# Problem
Each record that follows goes into your reply unchanged; the pictures do not.

# Data extracts
<<<<

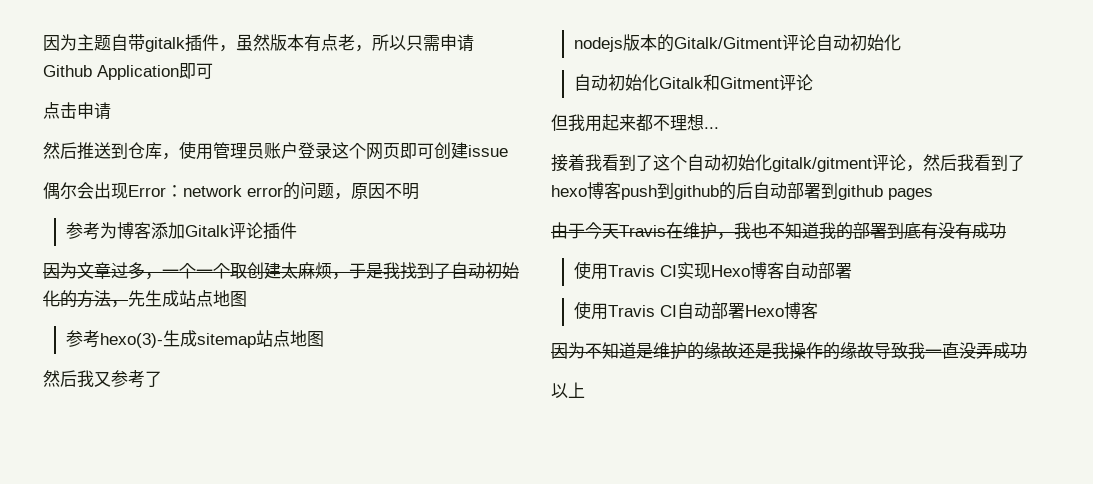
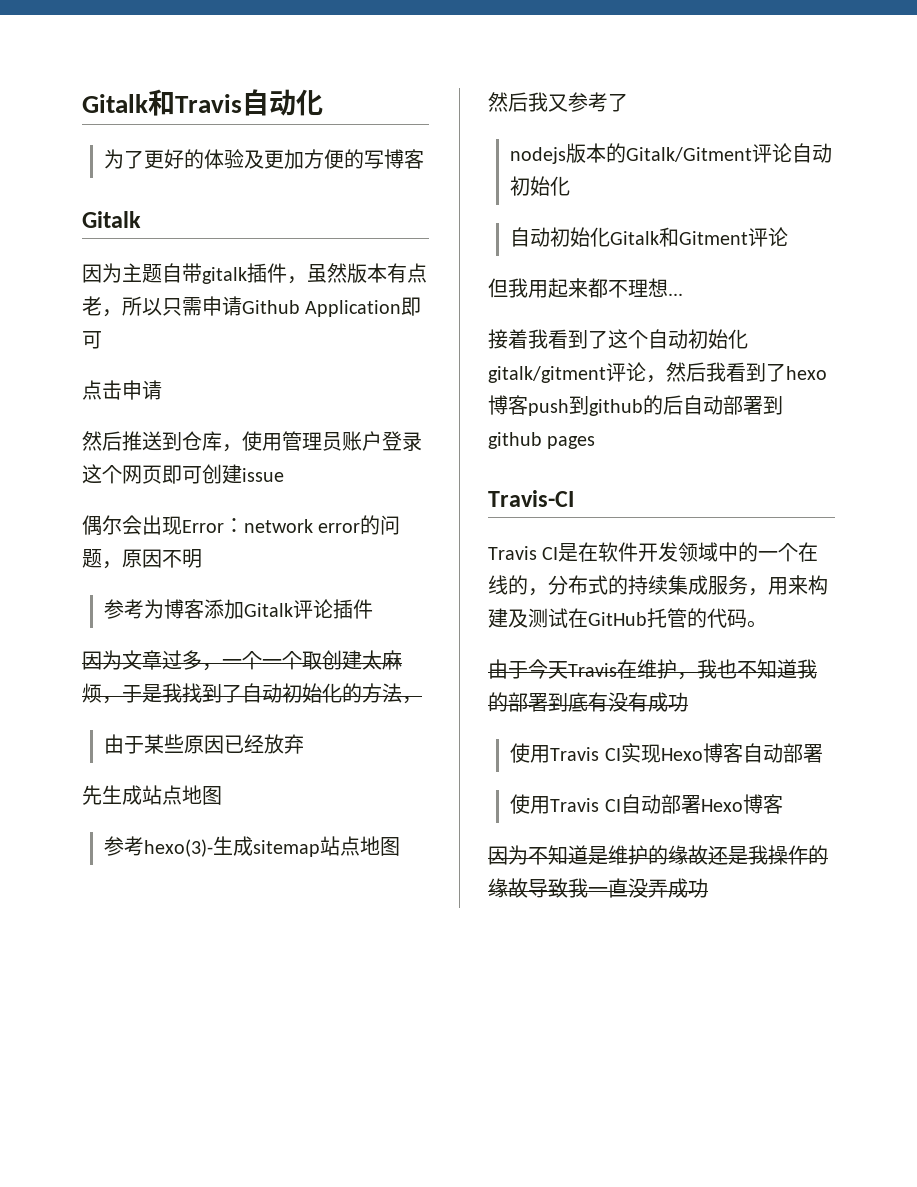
+ Gitalk和Travis自动化
+ 为了更好的体验及更加方便的写博客
+ Gitalk
- 因为文章过多，一个一个取创建太麻烦，于是我找到了自动初始化的方法，先生成站点地图
+ 因为文章过多，一个一个取创建太麻烦，于是我找到了自动初始化的方法，
+ 由于某些原因已经放弃
+ 先生成站点地图
+ Travis-CI
+ Travis CI是在软件开发领域中的一个在线的，分布式的持续集成服务，用来构建及测试在GitHub托管的代码。
- 以上

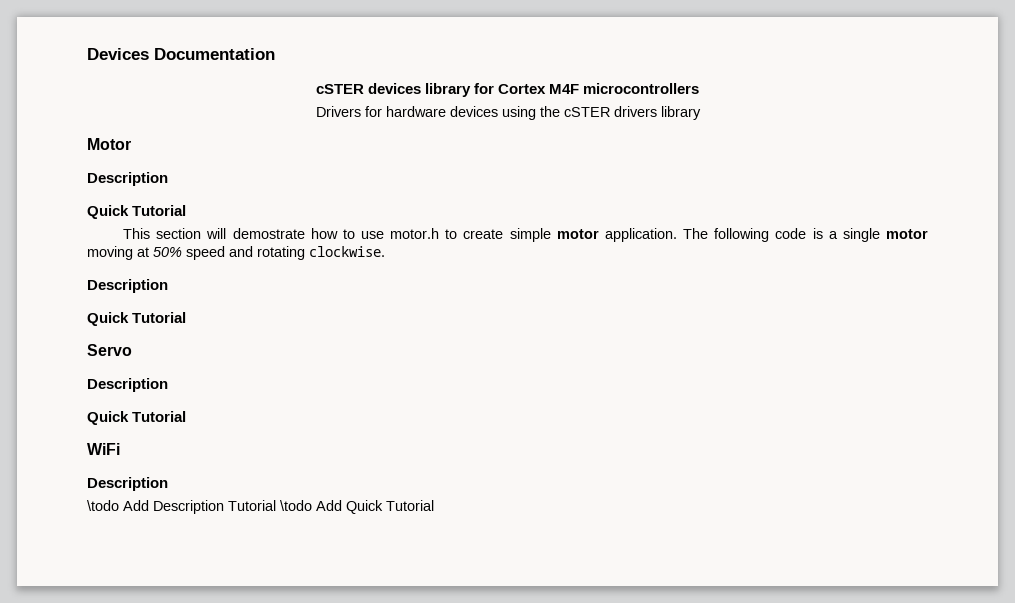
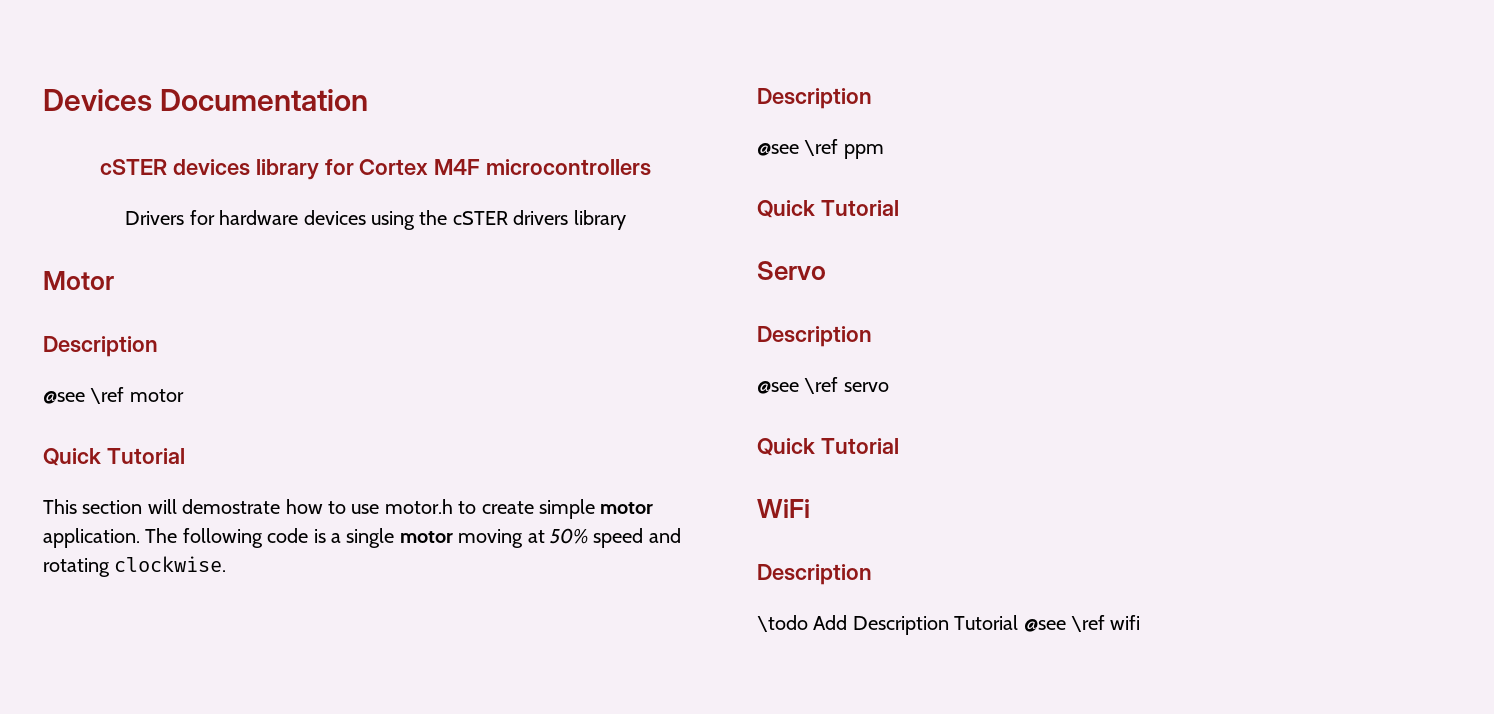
+ @see \ref motor
+ @see \ref ppm
+ @see \ref servo
- \todo Add Description Tutorial \todo Add Quick Tutorial
+ \todo Add Description Tutorial @see \ref wifi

>>>>

# Final answer
+ Gitalk和Travis自动化
+ 为了更好的体验及更加方便的写博客
+ Gitalk
- 因为文章过多，一个一个取创建太麻烦，于是我找到了自动初始化的方法，先生成站点地图
+ 因为文章过多，一个一个取创建太麻烦，于是我找到了自动初始化的方法，
+ 由于某些原因已经放弃
+ 先生成站点地图
+ Travis-CI
+ Travis CI是在软件开发领域中的一个在线的，分布式的持续集成服务，用来构建及测试在GitHub托管的代码。
- 以上

+ @see \ref motor
+ @see \ref ppm
+ @see \ref servo
- \todo Add Description Tutorial \todo Add Quick Tutorial
+ \todo Add Description Tutorial @see \ref wifi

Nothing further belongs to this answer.